======== The data ========
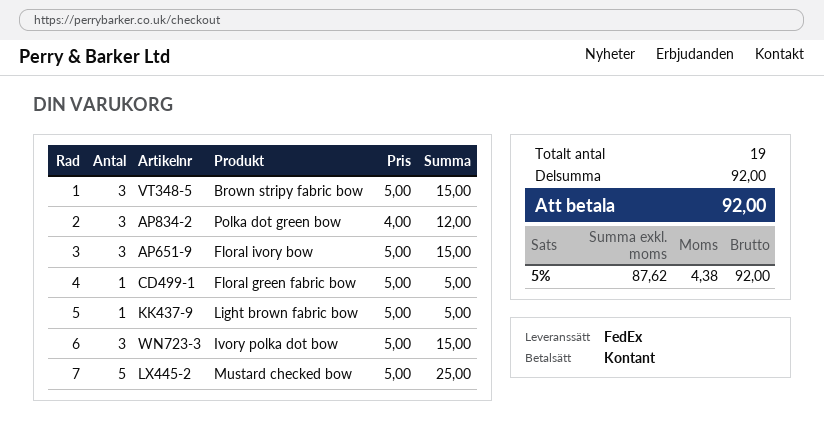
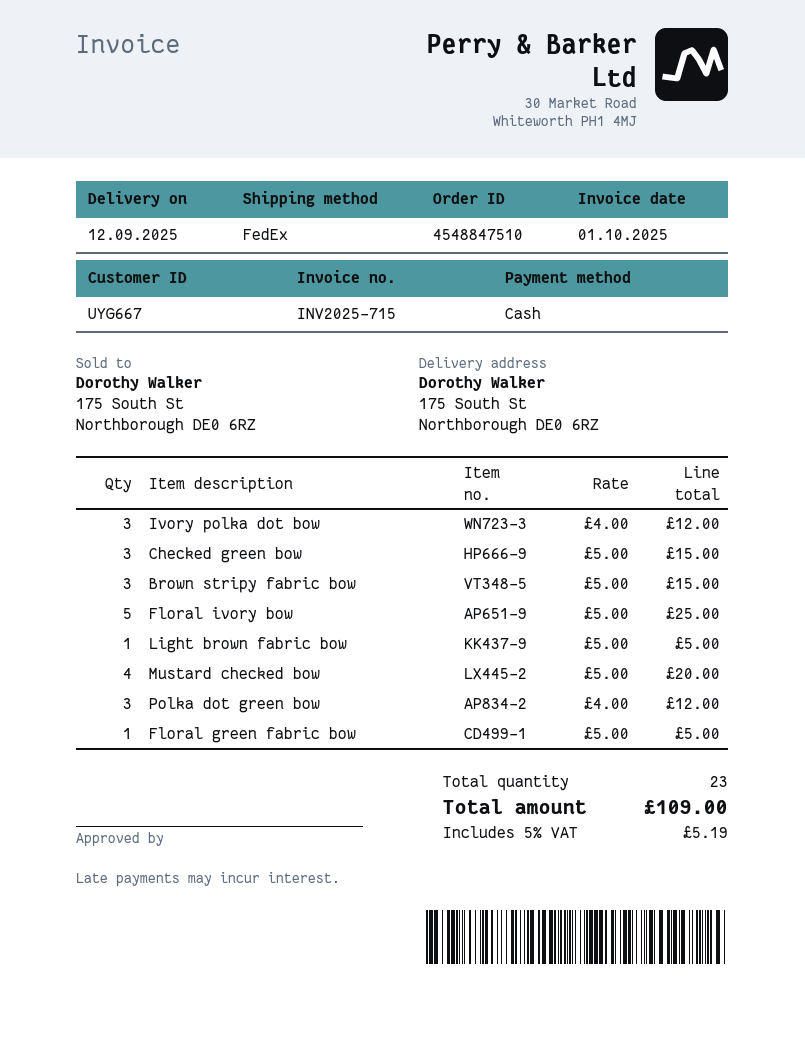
Floral ivory bow: 3 x 5.00 = 15.00 -> 5 x 5.00 = 25.00
Ivory polka dot bow: 3 x 5.00 = 15.00 -> 3 x 4.00 = 12.00
Mustard checked bow: 5 x 5.00 = 25.00 -> 4 x 5.00 = 20.00
Checked green bow: none -> 3 x 5.00 = 15.00
total quantity: 19 -> 23
tax: 5% = 4.38 -> 5% = 5.19
total: 92.00 -> 109.00

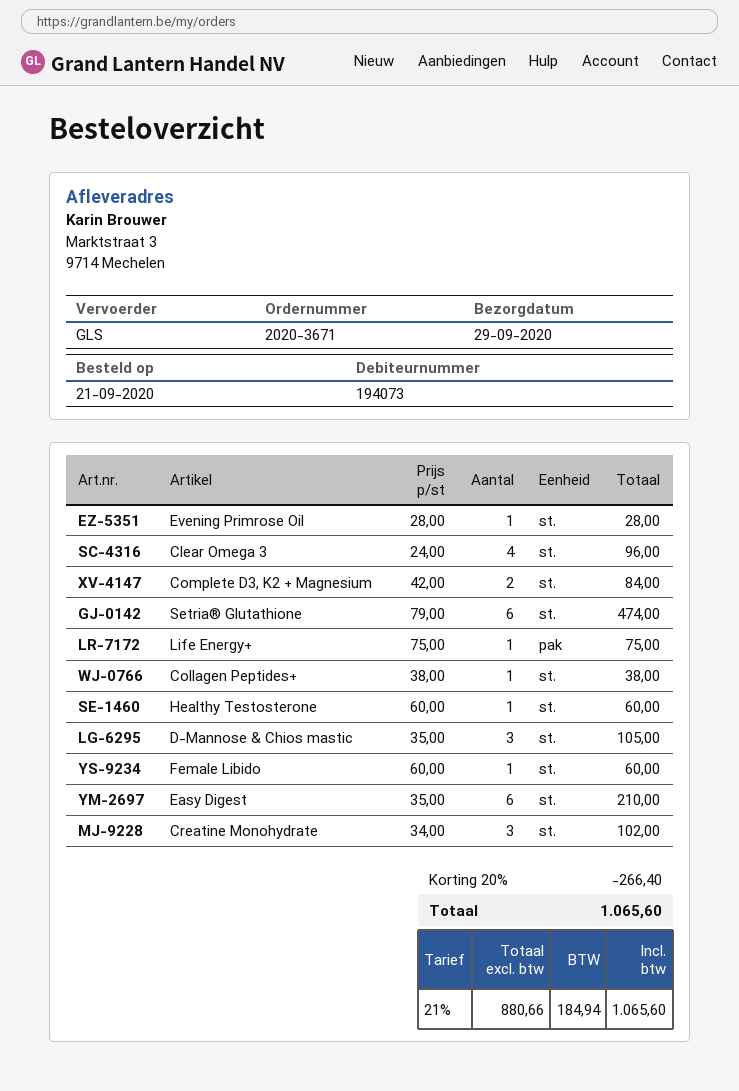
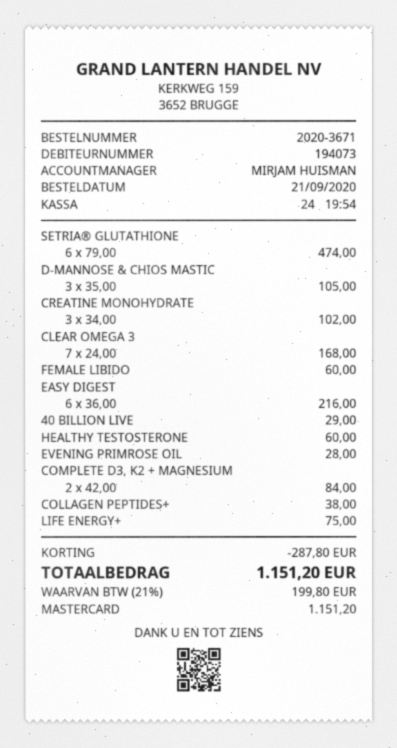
Clear Omega 3: 4 x 24.00 = 96.00 -> 7 x 24.00 = 168.00
Easy Digest: 6 x 35.00 = 210.00 -> 6 x 36.00 = 216.00
40 BILLION LIVE: none -> 1 x 29.00 = 29.00
discount: 266.40 -> 287.80
tax: 21% = 184.94 -> 21% = 199.80
total: 1065.60 -> 1151.20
========
### Task to complete
Retype the records verbatim, excluding each image they hold.

### Finished task
Floral ivory bow: 3 x 5.00 = 15.00 -> 5 x 5.00 = 25.00
Ivory polka dot bow: 3 x 5.00 = 15.00 -> 3 x 4.00 = 12.00
Mustard checked bow: 5 x 5.00 = 25.00 -> 4 x 5.00 = 20.00
Checked green bow: none -> 3 x 5.00 = 15.00
total quantity: 19 -> 23
tax: 5% = 4.38 -> 5% = 5.19
total: 92.00 -> 109.00

Clear Omega 3: 4 x 24.00 = 96.00 -> 7 x 24.00 = 168.00
Easy Digest: 6 x 35.00 = 210.00 -> 6 x 36.00 = 216.00
40 BILLION LIVE: none -> 1 x 29.00 = 29.00
discount: 266.40 -> 287.80
tax: 21% = 184.94 -> 21% = 199.80
total: 1065.60 -> 1151.20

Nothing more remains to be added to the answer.